**TASK GOAL**
From the records below, extract only the lines running from the line with "6. Criterios de" to the line with "La revisión de", both lines included, reproducing them exactly.

· · ·

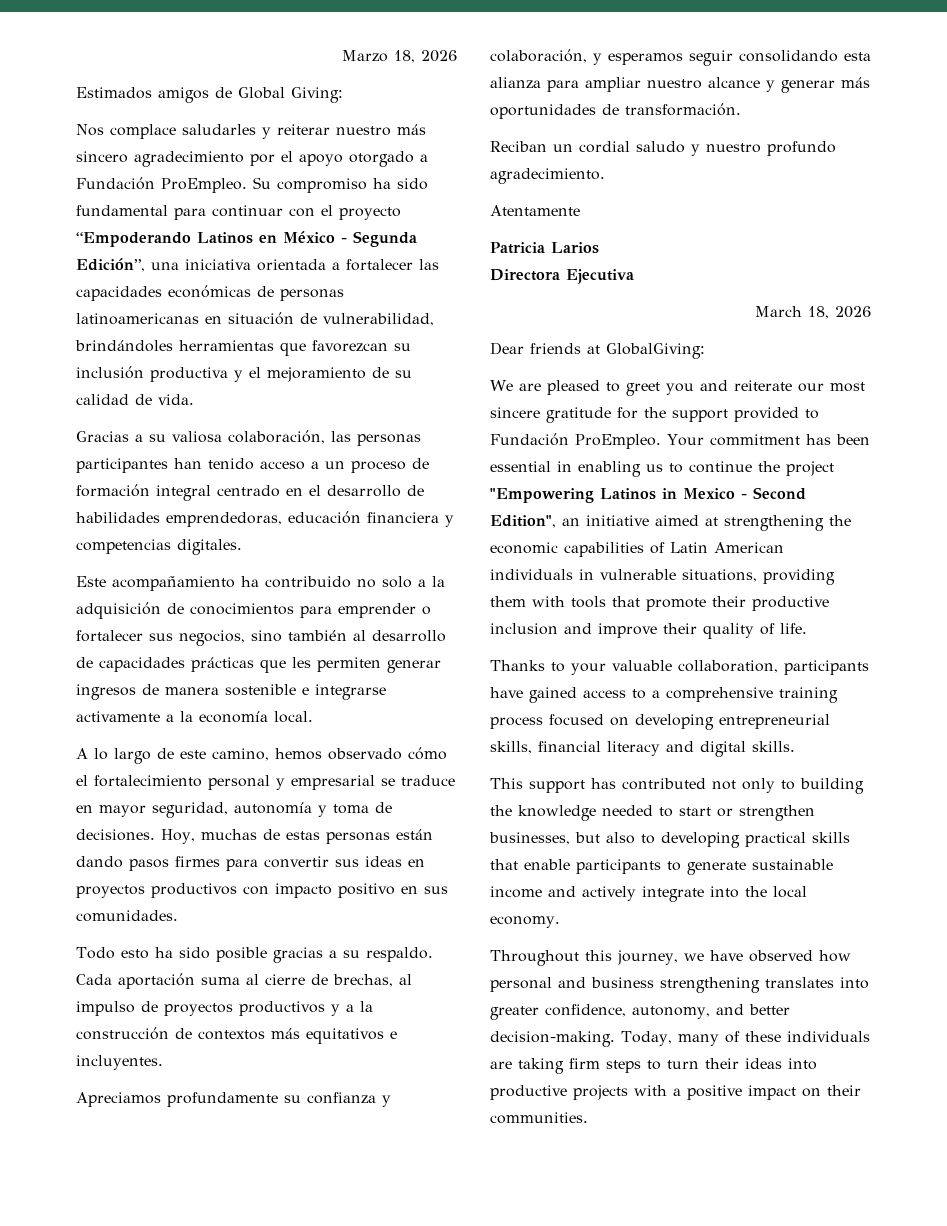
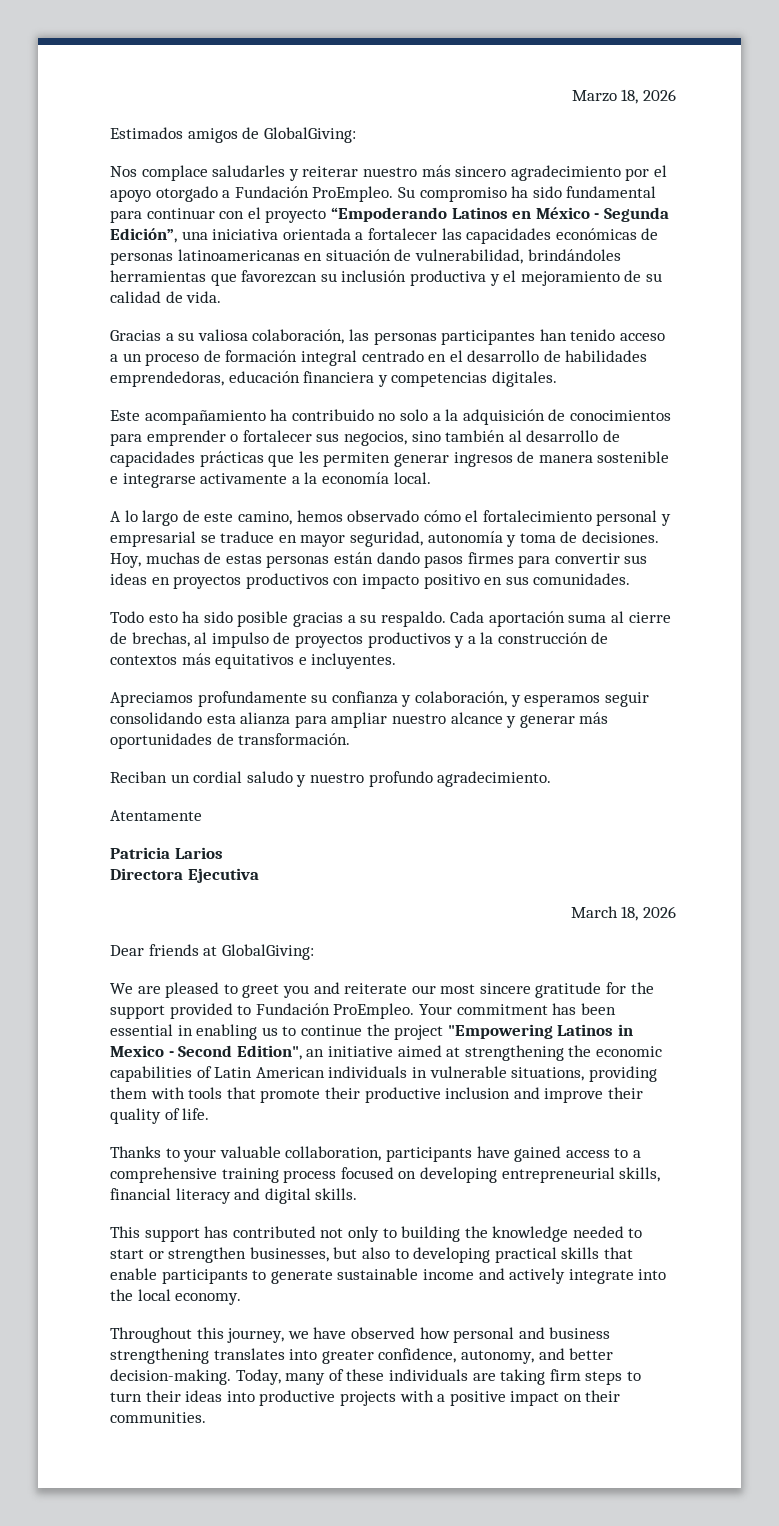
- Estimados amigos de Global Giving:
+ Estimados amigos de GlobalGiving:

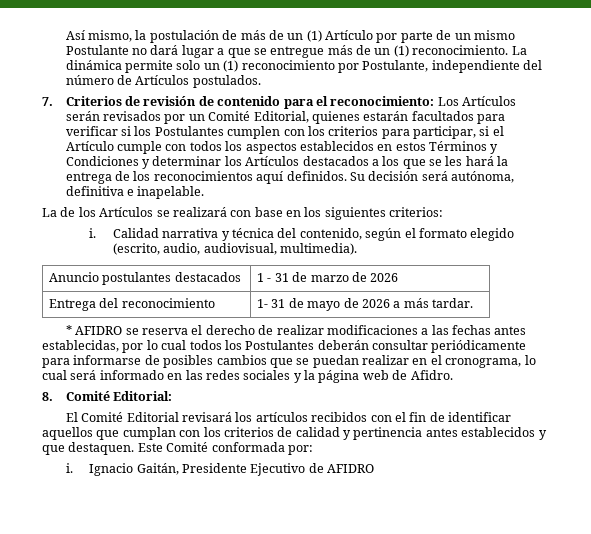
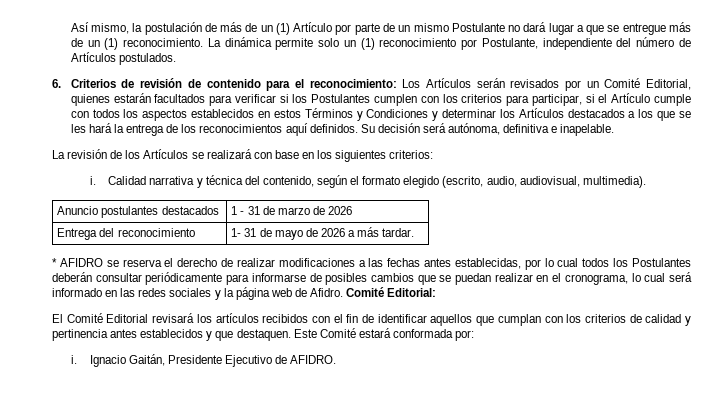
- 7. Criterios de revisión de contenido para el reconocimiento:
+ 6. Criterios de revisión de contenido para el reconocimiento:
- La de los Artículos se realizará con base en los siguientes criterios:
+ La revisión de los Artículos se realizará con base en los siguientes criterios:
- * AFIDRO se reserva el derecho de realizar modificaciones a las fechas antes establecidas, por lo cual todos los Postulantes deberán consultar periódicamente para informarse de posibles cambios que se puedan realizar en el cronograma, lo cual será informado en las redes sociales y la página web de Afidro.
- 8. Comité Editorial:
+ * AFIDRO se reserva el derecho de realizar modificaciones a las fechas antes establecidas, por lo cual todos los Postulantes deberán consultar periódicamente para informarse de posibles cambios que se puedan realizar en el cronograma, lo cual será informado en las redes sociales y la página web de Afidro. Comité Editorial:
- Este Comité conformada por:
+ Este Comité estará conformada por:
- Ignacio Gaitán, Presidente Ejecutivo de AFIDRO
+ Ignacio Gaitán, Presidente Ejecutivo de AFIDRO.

· · ·

**SOLUTION TO THE EXERCISE**
+ 6. Criterios de revisión de contenido para el reconocimiento:
- La de los Artículos se realizará con base en los siguientes criterios:
+ La revisión de los Artículos se realizará con base en los siguientes criterios:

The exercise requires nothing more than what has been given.